*TASK REQUIREMENTS*: Transcribe all the records exactly and omit any images they hold.

*DATA FOR THIS TASK*:
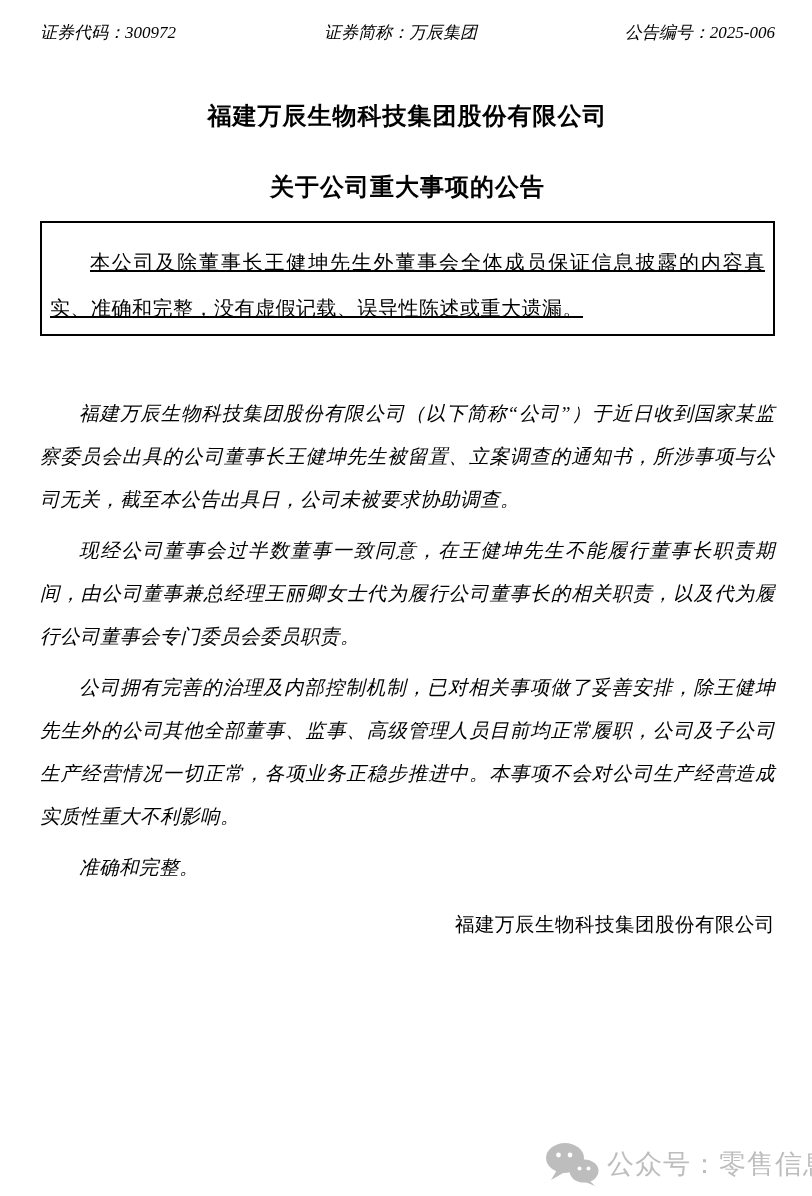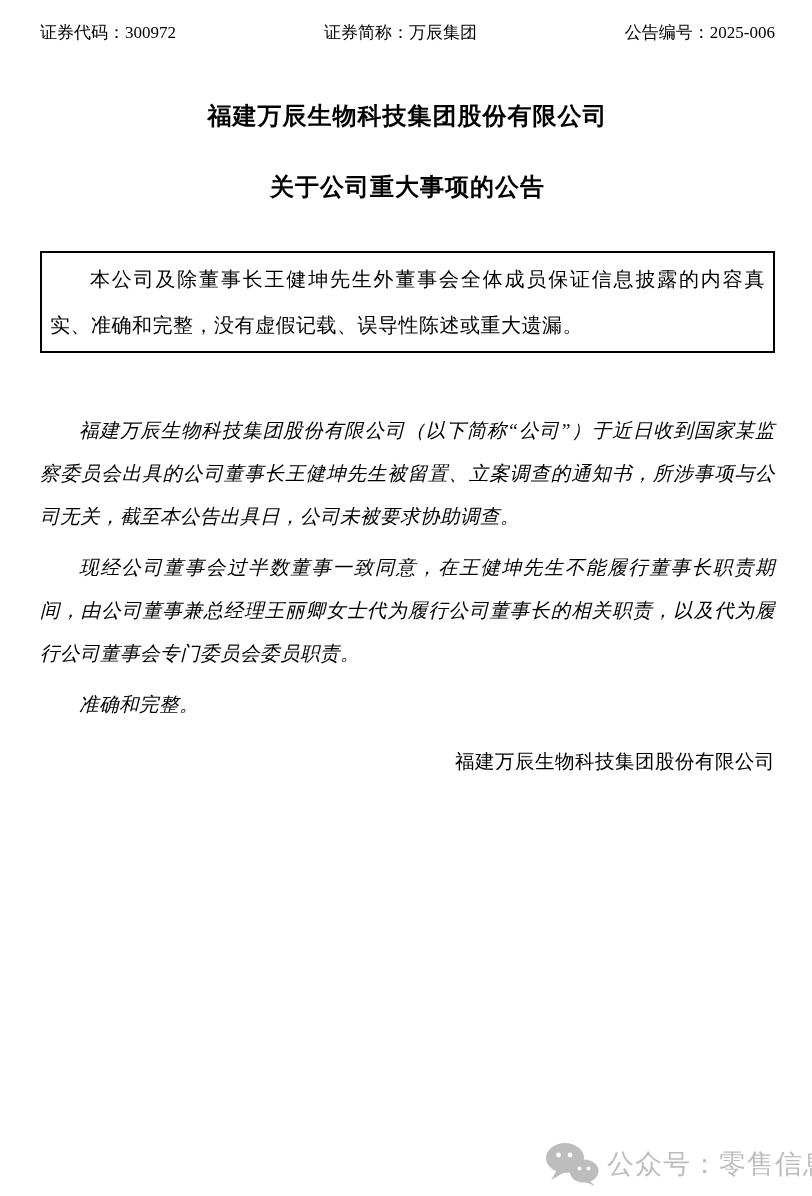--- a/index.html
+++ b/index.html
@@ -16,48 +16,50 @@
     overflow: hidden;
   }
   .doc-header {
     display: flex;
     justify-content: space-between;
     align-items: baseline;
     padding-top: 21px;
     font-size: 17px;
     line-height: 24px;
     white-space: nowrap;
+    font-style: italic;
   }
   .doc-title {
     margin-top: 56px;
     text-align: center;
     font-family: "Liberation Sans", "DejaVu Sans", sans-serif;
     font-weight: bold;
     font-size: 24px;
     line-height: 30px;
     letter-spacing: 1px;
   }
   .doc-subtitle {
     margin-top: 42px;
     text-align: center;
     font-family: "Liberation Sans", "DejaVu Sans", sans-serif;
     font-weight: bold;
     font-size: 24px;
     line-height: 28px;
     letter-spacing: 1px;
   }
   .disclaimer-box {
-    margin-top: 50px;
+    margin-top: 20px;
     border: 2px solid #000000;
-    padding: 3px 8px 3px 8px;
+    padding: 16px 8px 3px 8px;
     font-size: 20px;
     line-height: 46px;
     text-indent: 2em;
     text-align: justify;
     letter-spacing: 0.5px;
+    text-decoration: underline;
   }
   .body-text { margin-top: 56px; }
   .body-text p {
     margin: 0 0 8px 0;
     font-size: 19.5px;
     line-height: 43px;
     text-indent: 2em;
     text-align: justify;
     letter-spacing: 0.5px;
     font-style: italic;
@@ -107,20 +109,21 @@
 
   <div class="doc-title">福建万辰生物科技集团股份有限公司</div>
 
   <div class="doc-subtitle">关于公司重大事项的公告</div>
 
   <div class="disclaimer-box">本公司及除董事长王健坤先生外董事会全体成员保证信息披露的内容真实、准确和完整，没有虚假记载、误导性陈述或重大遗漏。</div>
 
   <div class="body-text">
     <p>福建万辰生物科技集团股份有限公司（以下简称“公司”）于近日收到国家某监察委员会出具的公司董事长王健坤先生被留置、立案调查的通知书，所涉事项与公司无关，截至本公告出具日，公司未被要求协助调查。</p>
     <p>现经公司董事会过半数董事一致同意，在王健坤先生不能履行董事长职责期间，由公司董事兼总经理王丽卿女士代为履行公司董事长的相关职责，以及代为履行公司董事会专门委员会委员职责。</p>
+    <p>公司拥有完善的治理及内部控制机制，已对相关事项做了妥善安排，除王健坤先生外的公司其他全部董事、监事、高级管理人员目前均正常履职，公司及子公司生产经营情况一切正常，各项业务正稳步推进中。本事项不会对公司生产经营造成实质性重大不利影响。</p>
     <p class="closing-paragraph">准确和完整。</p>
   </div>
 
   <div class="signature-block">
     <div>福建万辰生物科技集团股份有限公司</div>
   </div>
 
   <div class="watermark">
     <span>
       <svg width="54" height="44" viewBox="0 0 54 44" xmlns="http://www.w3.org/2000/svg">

*WORKED SOLUTION*:
--- a/index.html
+++ b/index.html
@@ -16,48 +16,50 @@
     overflow: hidden;
   }
   .doc-header {
     display: flex;
     justify-content: space-between;
     align-items: baseline;
     padding-top: 21px;
     font-size: 17px;
     line-height: 24px;
     white-space: nowrap;
+    font-style: italic;
   }
   .doc-title {
     margin-top: 56px;
     text-align: center;
     font-family: "Liberation Sans", "DejaVu Sans", sans-serif;
     font-weight: bold;
     font-size: 24px;
     line-height: 30px;
     letter-spacing: 1px;
   }
   .doc-subtitle {
     margin-top: 42px;
     text-align: center;
     font-family: "Liberation Sans", "DejaVu Sans", sans-serif;
     font-weight: bold;
     font-size: 24px;
     line-height: 28px;
     letter-spacing: 1px;
   }
   .disclaimer-box {
-    margin-top: 50px;
+    margin-top: 20px;
     border: 2px solid #000000;
-    padding: 3px 8px 3px 8px;
+    padding: 16px 8px 3px 8px;
     font-size: 20px;
     line-height: 46px;
     text-indent: 2em;
     text-align: justify;
     letter-spacing: 0.5px;
+    text-decoration: underline;
   }
   .body-text { margin-top: 56px; }
   .body-text p {
     margin: 0 0 8px 0;
     font-size: 19.5px;
     line-height: 43px;
     text-indent: 2em;
     text-align: justify;
     letter-spacing: 0.5px;
     font-style: italic;
@@ -107,20 +109,21 @@
 
   <div class="doc-title">福建万辰生物科技集团股份有限公司</div>
 
   <div class="doc-subtitle">关于公司重大事项的公告</div>
 
   <div class="disclaimer-box">本公司及除董事长王健坤先生外董事会全体成员保证信息披露的内容真实、准确和完整，没有虚假记载、误导性陈述或重大遗漏。</div>
 
   <div class="body-text">
     <p>福建万辰生物科技集团股份有限公司（以下简称“公司”）于近日收到国家某监察委员会出具的公司董事长王健坤先生被留置、立案调查的通知书，所涉事项与公司无关，截至本公告出具日，公司未被要求协助调查。</p>
     <p>现经公司董事会过半数董事一致同意，在王健坤先生不能履行董事长职责期间，由公司董事兼总经理王丽卿女士代为履行公司董事长的相关职责，以及代为履行公司董事会专门委员会委员职责。</p>
+    <p>公司拥有完善的治理及内部控制机制，已对相关事项做了妥善安排，除王健坤先生外的公司其他全部董事、监事、高级管理人员目前均正常履职，公司及子公司生产经营情况一切正常，各项业务正稳步推进中。本事项不会对公司生产经营造成实质性重大不利影响。</p>
     <p class="closing-paragraph">准确和完整。</p>
   </div>
 
   <div class="signature-block">
     <div>福建万辰生物科技集团股份有限公司</div>
   </div>
 
   <div class="watermark">
     <span>
       <svg width="54" height="44" viewBox="0 0 54 44" xmlns="http://www.w3.org/2000/svg">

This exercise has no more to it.